Скандал в семействе Уинтерли — страница 25 из 36

— Сейчас это не важно. Нам надо согреться, обсохнуть и собрать всех остальных промокших и замерзших людей, которые вас ищут, иначе их жизнь тоже окажется на вашей совести.

— Вам следовало оставить меня попытать счастья с морем. Дуракам, вроде меня, обычно везет.

— Чтобы потом весь свет судачил, что я избавился от сына любовника моей первой жены темной ночью на скалах возле своей зловещей северной крепости? — заявил лорд Фарензе и в наказание Кольму взял такой темп, что ни у одного из них не хватило дыхания, чтобы спорить.

Кольму пришлось добавить еще несколько кастрюль горячей воды в свою ванну, прежде чем он почувствовал, что почти согрелся.

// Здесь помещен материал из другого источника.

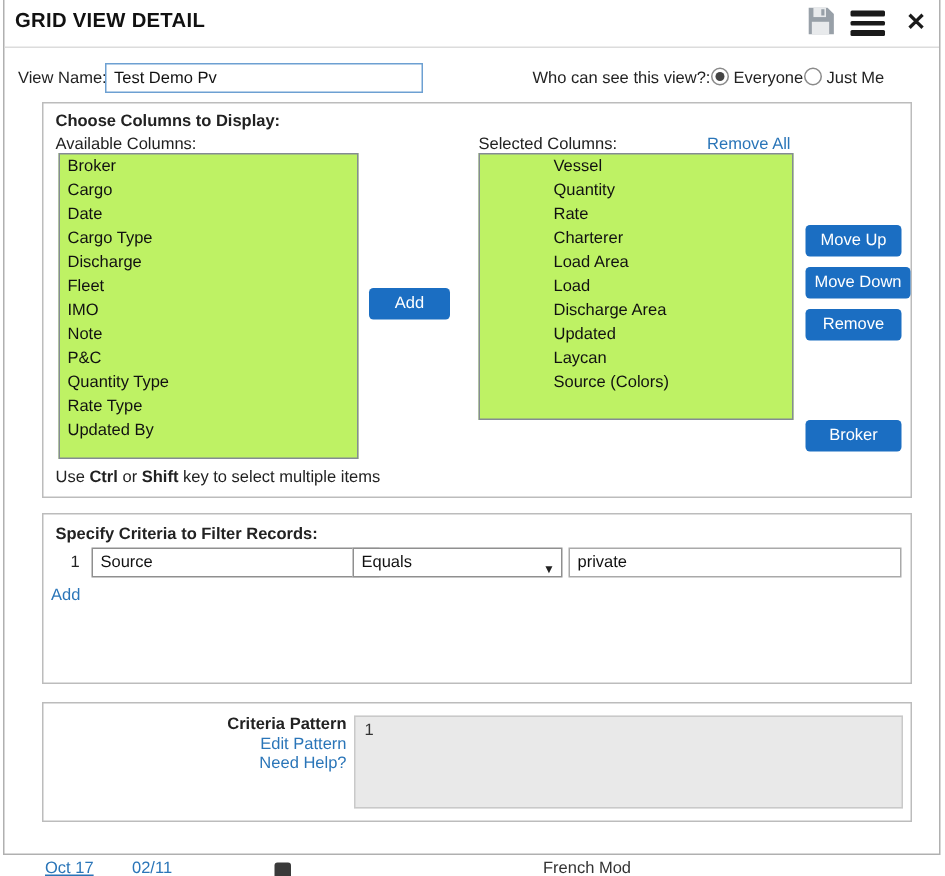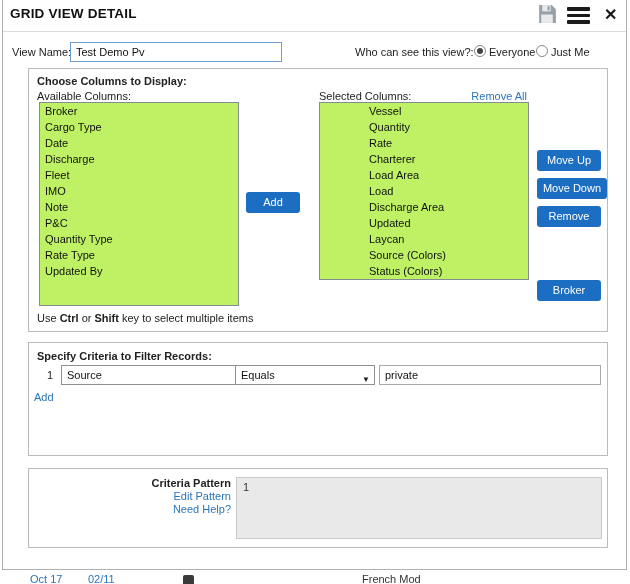"Cargo" div.list-item { html: none -> <div>Cargo</div> }
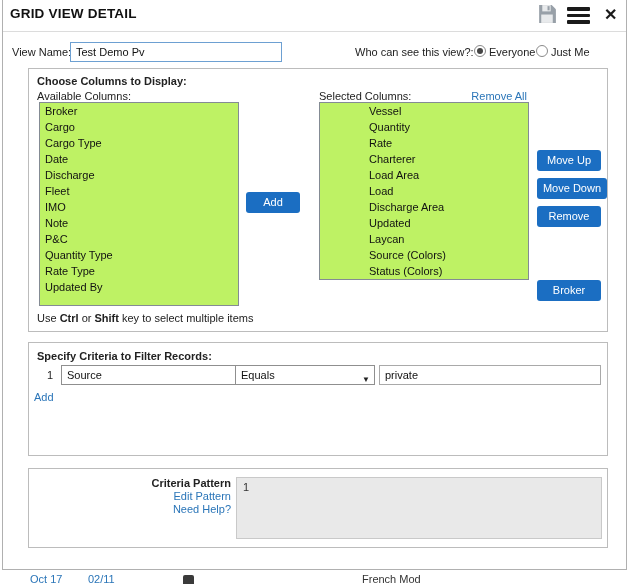"Cargo Type" div.list-item { order: before "Date" -> after "Date" }
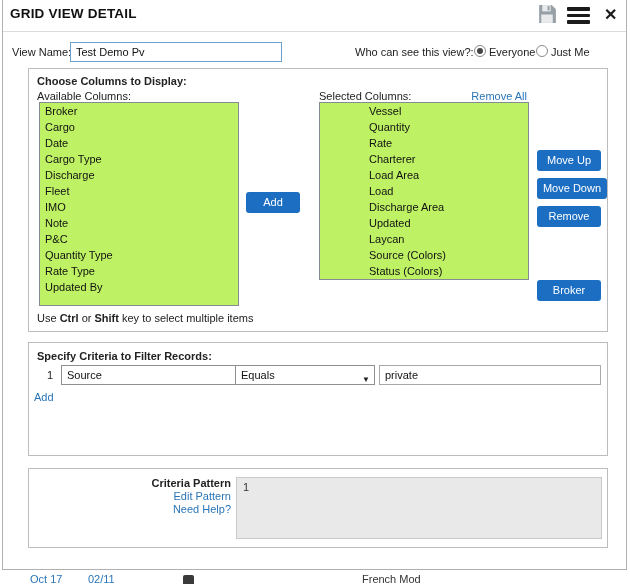"Status (Colors)" div.list-item { html: <div>Status (Colors)</div> -> none }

Теперь он боролся с последними остатками озноба, чтобы заверить дядю и тетю, что с ним все в порядке. С любовью глядя на них, Кольм решил, что теперь у него есть семья помимо его упрямой сестры. И пусть он имел немного в смысле материальных благ, но их любовь и уважение были бесценны для того, кто так долго шел по жизни один.

— Лучше? — настойчиво спросила тетя Барбара, как только Кольм оделся и ему подали бренди.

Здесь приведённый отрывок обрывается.